■ **What to do**
Exact copy, no pictures: return only the lines below from the line with "text: BANYO ->" up to and including the line with "top: 785px ->".

■ **Material for this task**
============================================================

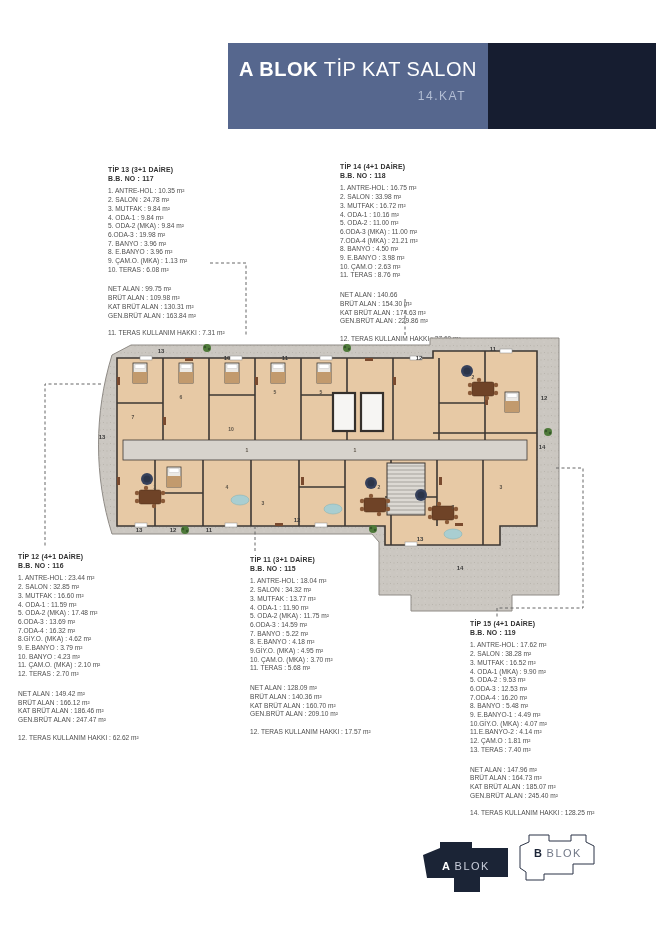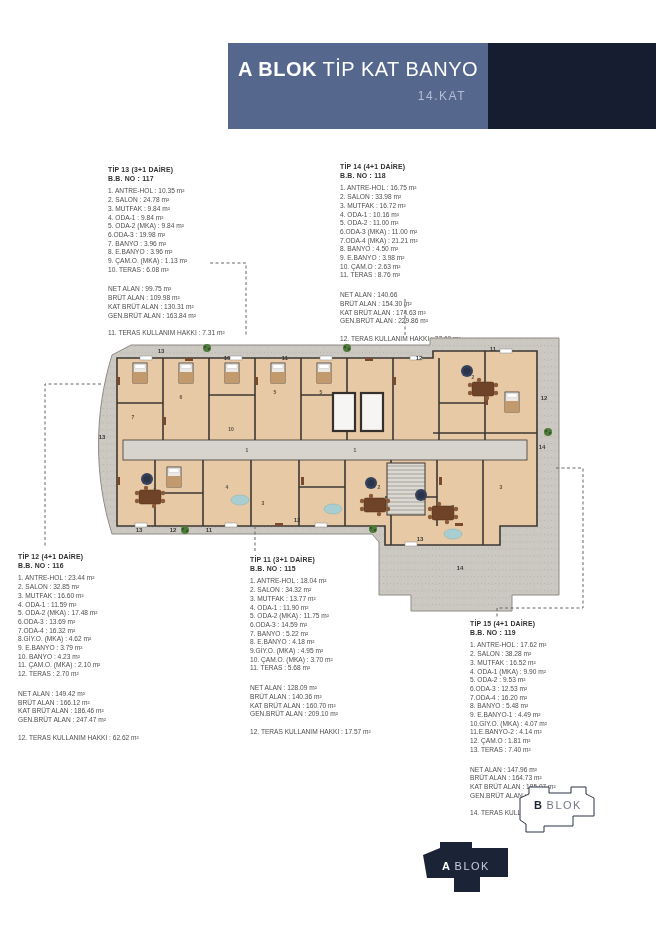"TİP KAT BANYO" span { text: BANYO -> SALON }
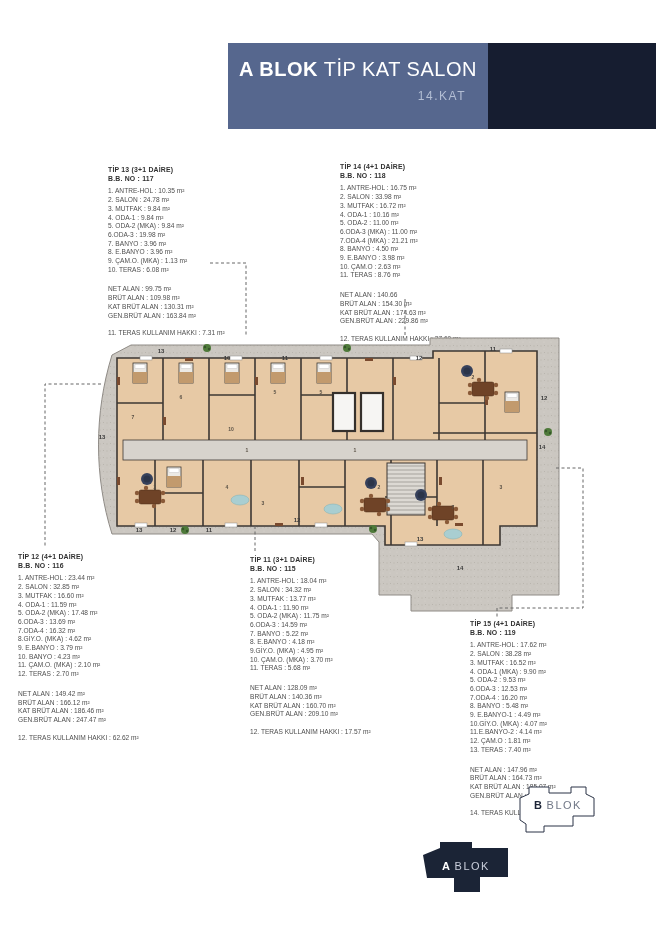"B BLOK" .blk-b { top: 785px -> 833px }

============================================================

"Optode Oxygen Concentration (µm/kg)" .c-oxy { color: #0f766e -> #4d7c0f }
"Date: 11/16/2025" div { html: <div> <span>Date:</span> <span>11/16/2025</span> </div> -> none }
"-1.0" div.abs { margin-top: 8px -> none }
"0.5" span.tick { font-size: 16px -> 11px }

============================================================

■ **Task response**
"TİP KAT BANYO" span { text: BANYO -> SALON }
"B BLOK" .blk-b { top: 785px -> 833px }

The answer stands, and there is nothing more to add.